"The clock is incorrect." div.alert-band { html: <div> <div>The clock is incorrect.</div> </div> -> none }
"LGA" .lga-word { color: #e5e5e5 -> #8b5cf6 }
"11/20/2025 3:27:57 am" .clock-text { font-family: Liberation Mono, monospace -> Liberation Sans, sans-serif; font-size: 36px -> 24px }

==

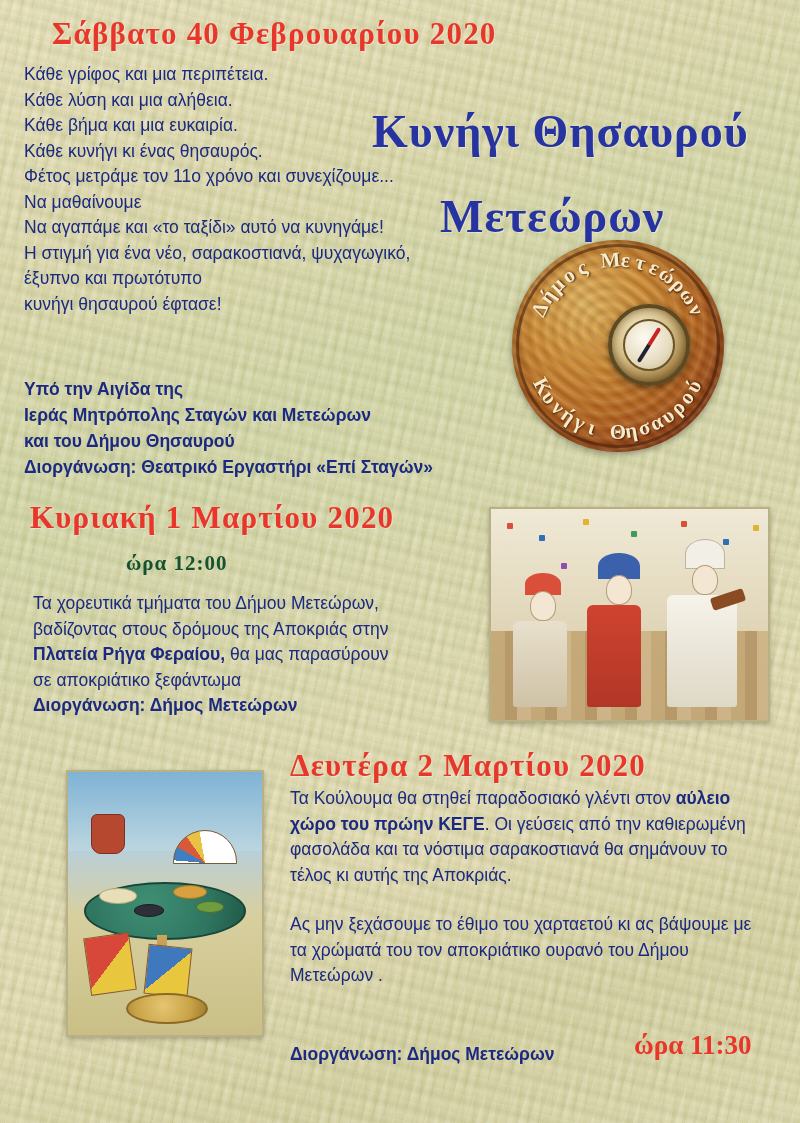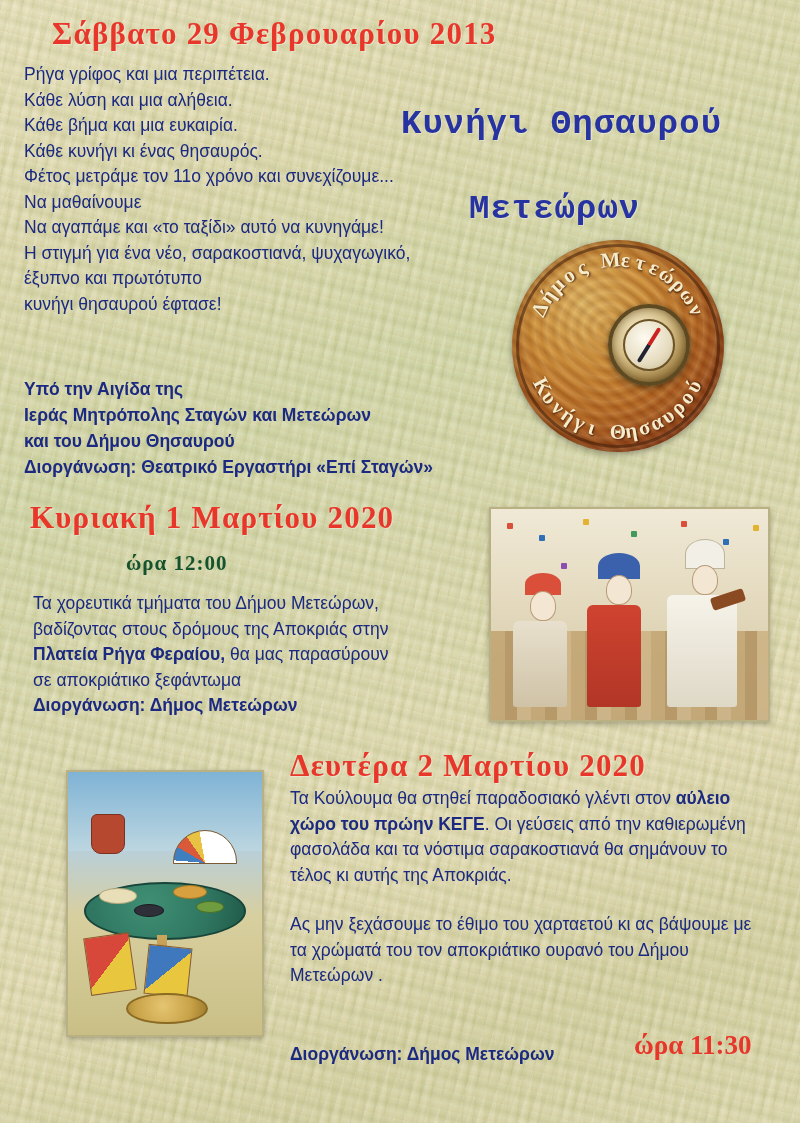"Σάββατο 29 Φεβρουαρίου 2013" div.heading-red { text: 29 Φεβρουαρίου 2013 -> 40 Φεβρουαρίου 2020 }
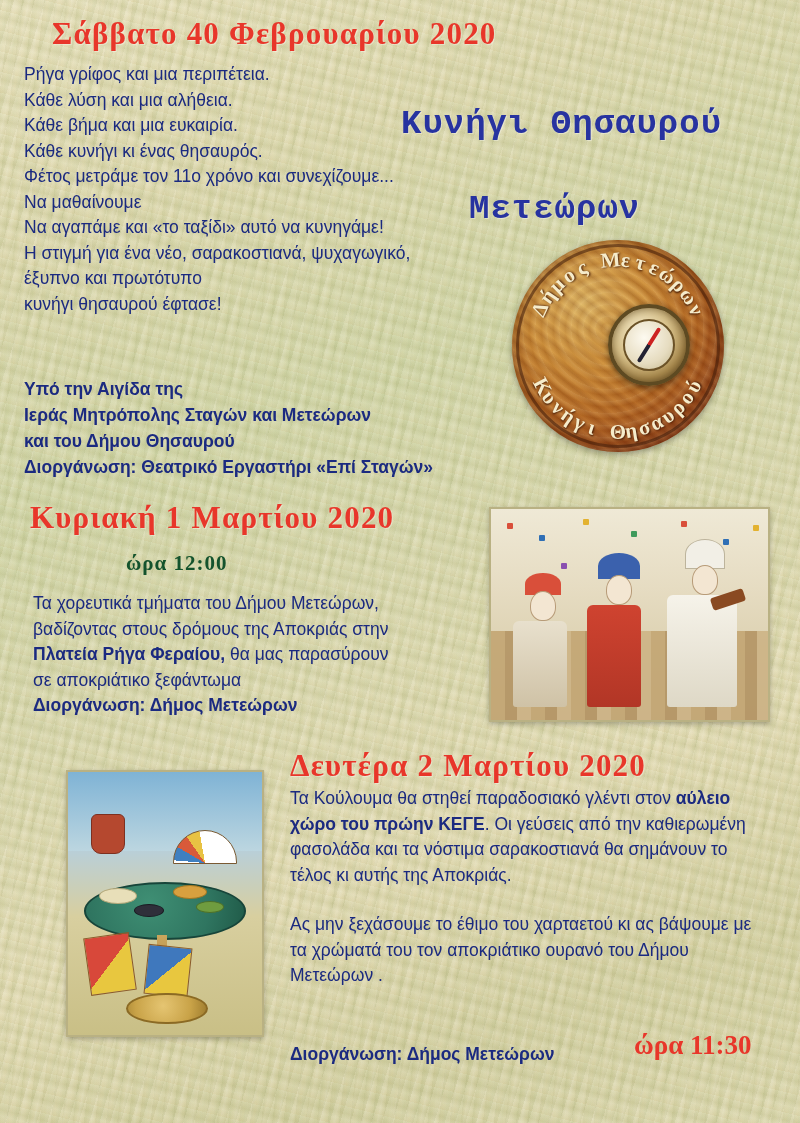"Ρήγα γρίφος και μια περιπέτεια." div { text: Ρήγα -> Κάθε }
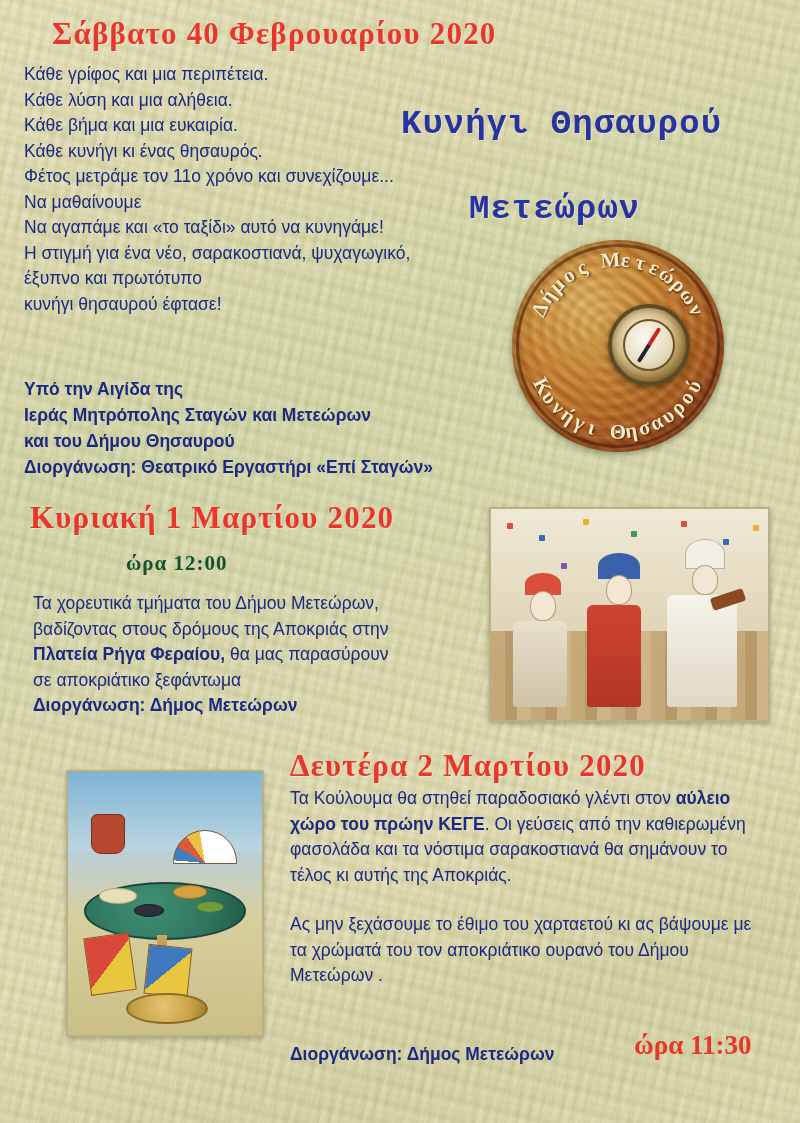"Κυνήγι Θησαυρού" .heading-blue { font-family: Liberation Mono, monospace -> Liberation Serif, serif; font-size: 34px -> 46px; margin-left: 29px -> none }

* Task brief
Give back, exactly and without pictures, the stretch of the records above from the line containing "γρίφος και μια" through the line containing "Liberation Serif, serif;", with both end lines included.

* Expected answer
"Ρήγα γρίφος και μια περιπέτεια." div { text: Ρήγα -> Κάθε }
"Κυνήγι Θησαυρού" .heading-blue { font-family: Liberation Mono, monospace -> Liberation Serif, serif; font-size: 34px -> 46px; margin-left: 29px -> none }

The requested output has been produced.